Materials provided:
====

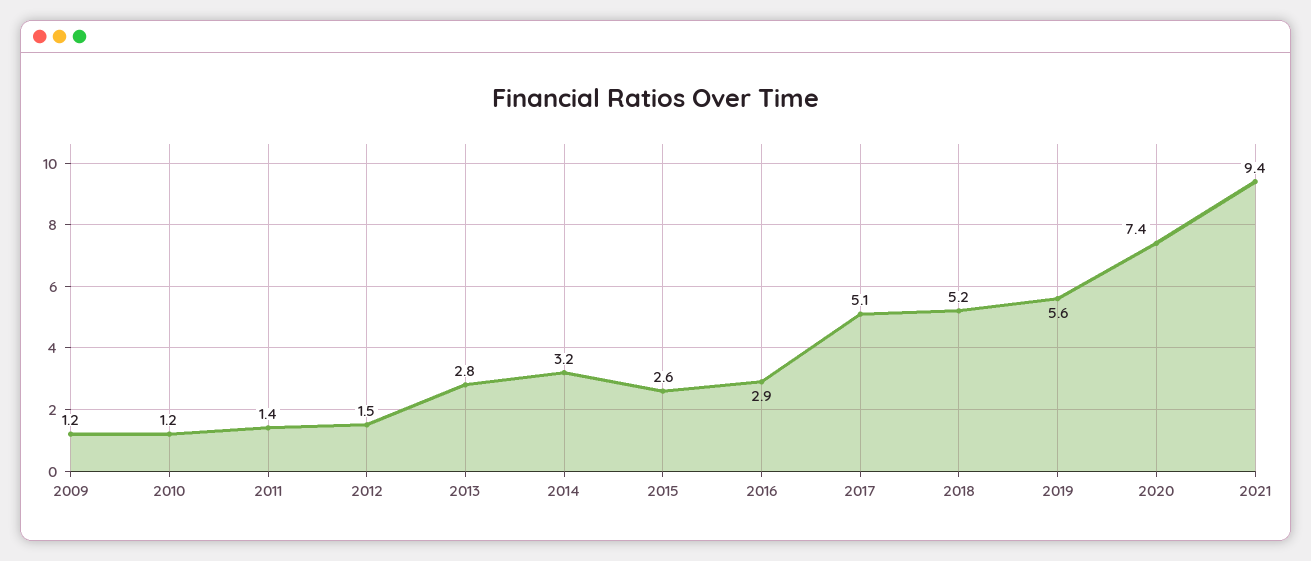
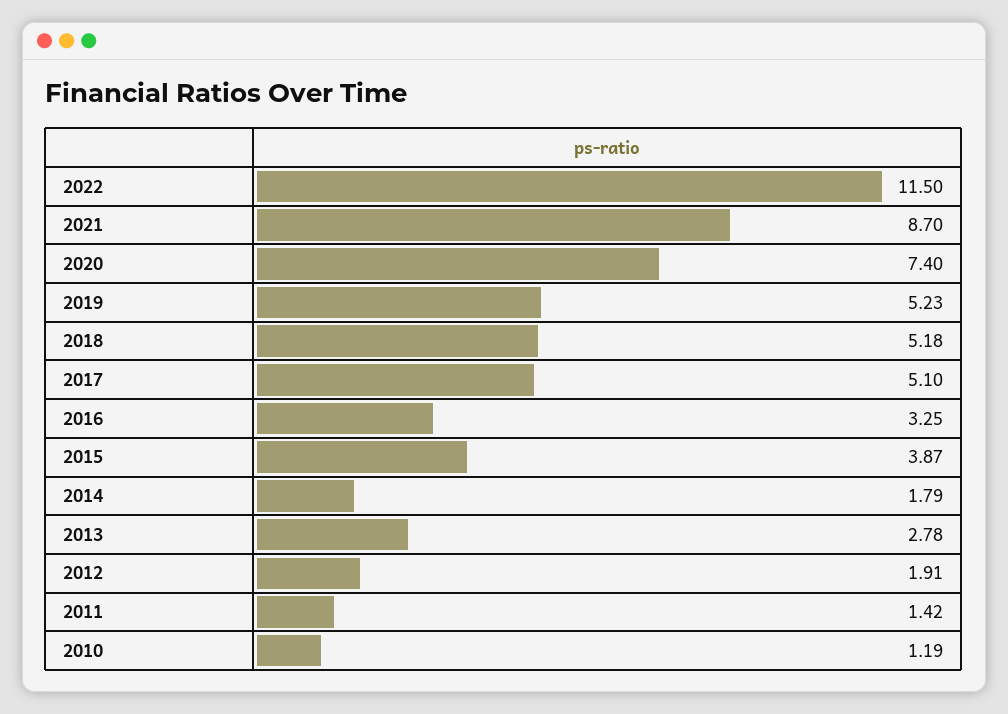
2009: 1.2 -> none
2012: 1.5 -> 1.91
2014: 3.2 -> 1.79
2015: 2.6 -> 3.87
2016: 2.9 -> 3.25
2019: 5.6 -> 5.23
2021: 9.4 -> 8.7
2022: none -> 11.5

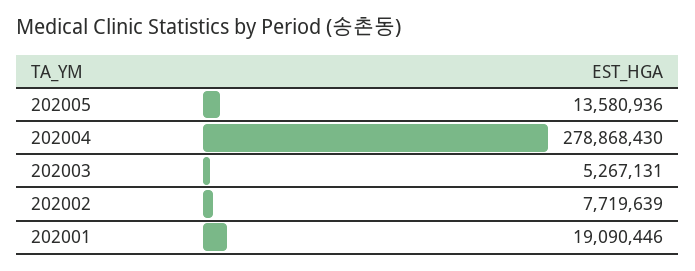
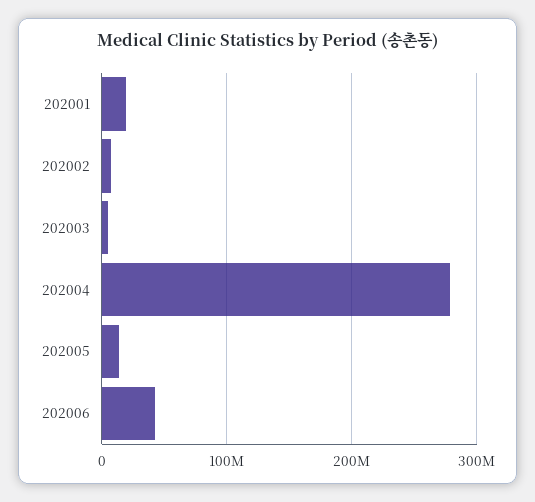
202006: none -> 40000000

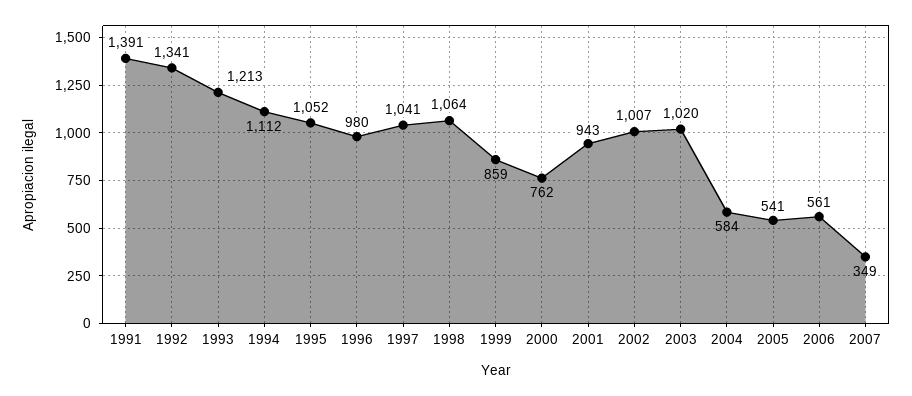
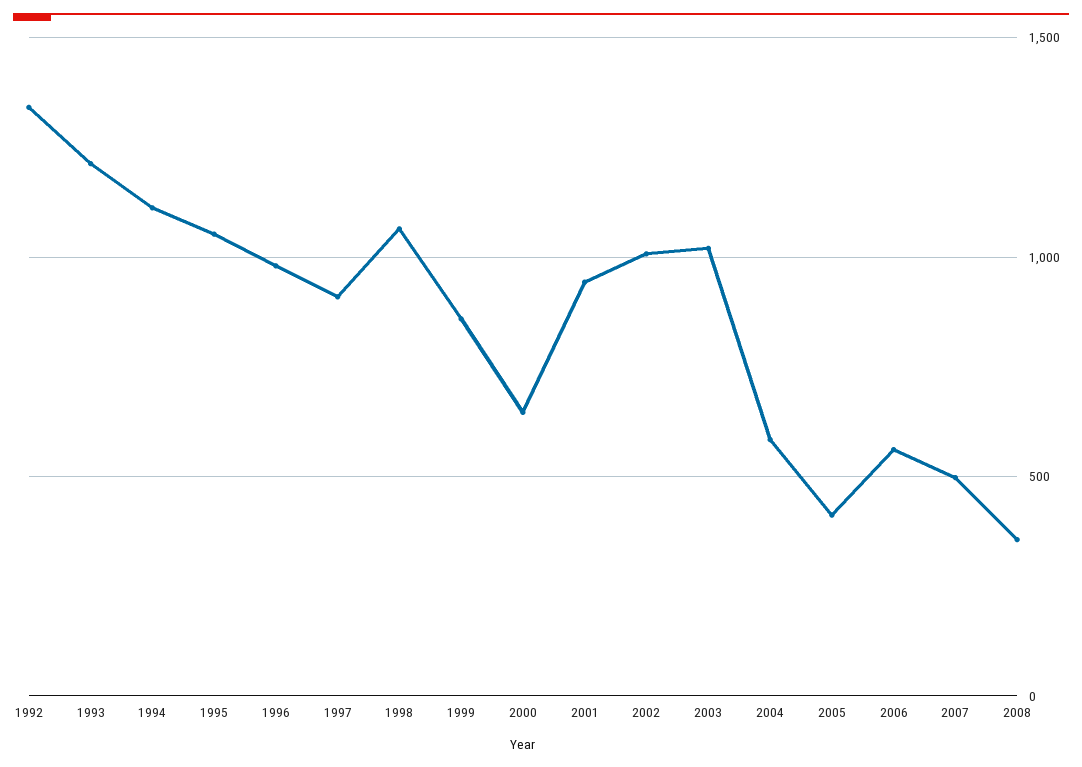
1991: 1391 -> none
1997: 1041 -> 900
2000: 762 -> 650
2005: 541 -> 400
2007: 349 -> 500
2008: none -> 350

====

Task details:
In the data above, find the line containing "1997: 1041 -> 900", then copy it and every later line exactly.

Answer box:
1997: 1041 -> 900
2000: 762 -> 650
2005: 541 -> 400
2007: 349 -> 500
2008: none -> 350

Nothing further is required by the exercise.